Dual Camera working

Glad to help Martin. Over the years I have mentioned how effective SGP has been with the current feature set in running a dual camera/scope setup. And many folks are doing it. Here are some links to past discussions that cover most of the issues you may want to consider.

The setup you have outlined is right on: one fully configured scope/camera that controls PHD2, mount, and dome. The other just takes images controlling just its camera, filter and focuser. Very simple.

One potential problem when running this on one pc is, if you have two of the same focuser or camera. The driver must be able to support 2 on the same pc. I have two ZWO cameras and the ZWO driver does support 2 cameras, even of the same model.

In the Batch PreProcessing script in PI on the Light tab the top box is labeled “Cosmetic Correction”. Check the box and choose the “Cosmetic Correction” format that you have created. Creating the “Cosmetic Correction” requires you to point to your “Master Dark”, then choose a “Hot Pixels Threshold” and a “Cold Pixels Threshold”. I select values that produce a fixed pixel count of about 9000. In practice, most stacked images have no noticeable hot or cold pixels, a rather perfect result. Sometimes there are a few, and I just use the Clone tool to fix them, an easy and quick process. There is one feature of the “Cosmetic Correction” format dialog that I don’t think many people know about. I have found that with a particular camera or Master Dark, there would be a few very noticeable hot pixels that the routine did not fix. These would always be where 2 or 3 hot pixels were neighbors and the routine was not sophisticated enough to detect them. For those, there is a manual feature that lets you provide a list of specific coordinates for these bad pixels. And of course you only do this once. But I have not needed to do this for a couple of years.

Dithering has the following negative aspects:

  1. It wastes imaging time because it can only be done while both cameras are idle. Time that could be productively taking more images.

  2. To avoid wasting a large amount of time on 1 of the 2 cameras, any implementation of dual dither support will require that the exposure times on the 2 cameras be coordinated such that one is an exact multiple of the other. For example 3 minutes on the main camera and 2 minutes on the secondary camera will waste 1/3 of the time on the slave camera. There is no such restriction if you don’t dither. I choose any exposure length I want on each camera.

If you still feel the need to dither, there are several approaches that allow you to do this. They are covered in the topics linked to above. To summarize:

  1. Main camera/scope is a small FOV doing the dither every 5 frames.
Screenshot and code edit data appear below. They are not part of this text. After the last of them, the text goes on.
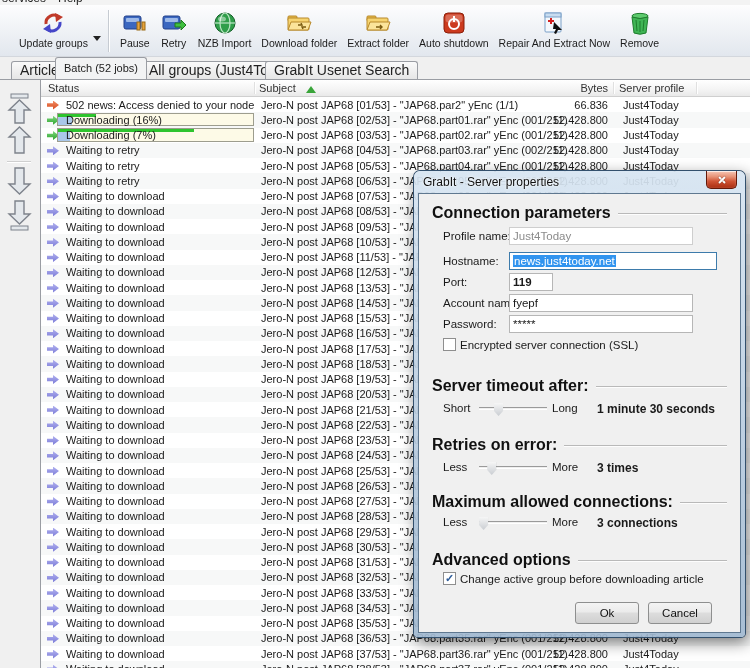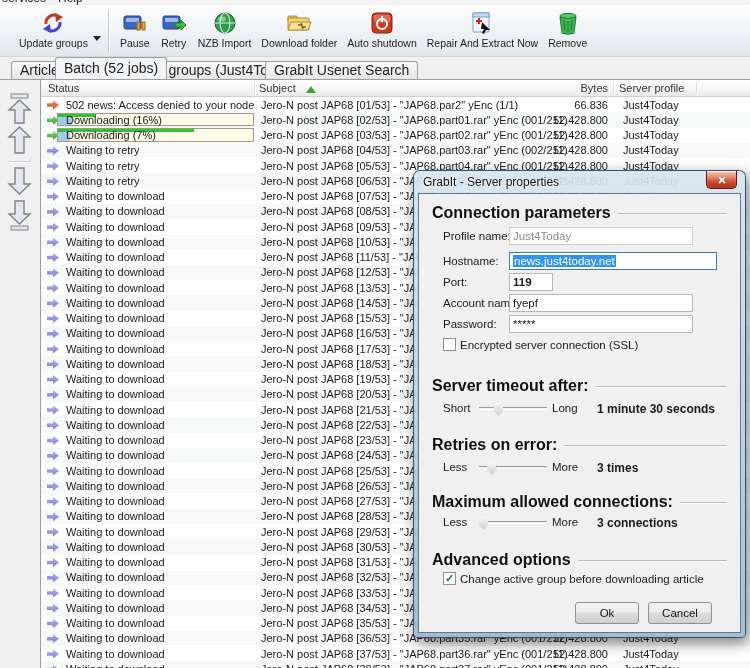--- a/index.html
+++ b/index.html
@@ -21,21 +21,21 @@
   .tb-lbl { font-size:10.5px; color:#1c1c1c; margin-top:1px; white-space:nowrap; }
   .tb-caret { align-self:center; margin:12px 3px 0 0; width:0; height:0;
     border-left:4px solid transparent; border-right:4px solid transparent; border-top:5px solid #222; }
   .tb-sep { width:1px; height:42px; background:#c6cbd2; margin:2px 6px 0 4px; box-shadow:1px 0 0 #fff; }
 
   
   .tabstrip { position:absolute; top:57px; left:0; width:750px; height:22px; }
   .tab { position:absolute; bottom:0; height:18px; line-height:17px; padding:0 8px; font-size:14px;
     background:linear-gradient(#fafafa,#e6e6e6); border:1px solid #9a9da3; border-bottom:none;
     border-radius:3px 3px 0 0; color:#222; white-space:nowrap; }
-  .tab.active { height:22px; line-height:20px; background:#f2f3f4; z-index:3; font-size:14px; }
+  .tab.active { height:22px; line-height:20px; background:#f2f3f4; z-index:3; font-size:11px; }
 
   
   .reorder { position:absolute; top:79px; left:0; width:40px; height:589px; background:#f0f0f0;
     border-top:1px solid #9a9da3; }
   .ro-btn { position:absolute; left:6px; width:27px; cursor:default; }
   .ro-div { position:absolute; left:7px; top:81px; width:24px; height:2px;
     background:#cfcfcf; border-bottom:1px solid #fff; }
 
   
   .panel { position:absolute; top:79px; left:40px; width:710px; height:589px; background:#fff;
@@ -179,20 +179,31 @@
       <svg width="26" height="24" viewBox="0 0 26 24">
         <rect x="2" y="5" width="9" height="5" rx="1" fill="#e8bc4a" stroke="#b8892a"></rect>
         <rect x="2" y="7" width="21" height="12" rx="1" fill="#f6d470" stroke="#b8892a"></rect>
         <path d="M2 19 L5 11 L25 11 L22 19 Z" fill="#fbe49a" stroke="#b8892a"></path>
         <path d="M12 14 h4 l-1 -2 m5 4 h-4 l1 2" fill="none" stroke="#7a5a10" stroke-width="1.4"></path>
       </svg>
     </div>
     <span class="tb-lbl">Download folder</span>
   </div>
 
+  <div class="tb-btn">
+    <div class="tb-ico">
+      <svg width="26" height="24" viewBox="0 0 26 24">
+        <rect x="2" y="5" width="9" height="5" rx="1" fill="#e8bc4a" stroke="#b8892a"></rect>
+        <rect x="2" y="7" width="21" height="12" rx="1" fill="#f6d470" stroke="#b8892a"></rect>
+        <path d="M2 19 L5 11 L25 11 L22 19 Z" fill="#fbe49a" stroke="#b8892a"></path>
+        <path d="M11 16 h6 m-2 -2 l2 2 l-2 2" fill="none" stroke="#7a5a10" stroke-width="1.4"></path>
+      </svg>
+    </div>
+    <span class="tb-lbl">Extract folder</span>
+  </div>
 
   <div class="tb-btn">
     <div class="tb-ico">
       <svg width="24" height="24" viewBox="0 0 24 24">
         <rect x="2" y="2" width="20" height="20" rx="4" fill="#cc3a1e" stroke="#8a1f0a"></rect>
         <rect x="3.5" y="3.5" width="17" height="8" rx="3" fill="rgba(255,255,255,.25)"></rect>
         <circle cx="12" cy="13" r="5" fill="none" stroke="#fff" stroke-width="2"></circle>
         <rect x="11" y="5" width="2" height="6" fill="#fff"></rect>
       </svg>
     </div>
Slave is wide field, so either the small FOV dither does not affect it much, or you only need to throw out 1 in 5 frames. If your wide field exposure is half that of the narrow FOV, you only lose 1 in 10 images.
  2. Imaging a target over several nights will produce a natural dither if your centering process differs by more than 2 or 3 pixels from night to night. And you can simulate this on one night by creating multiple targets that are the same target.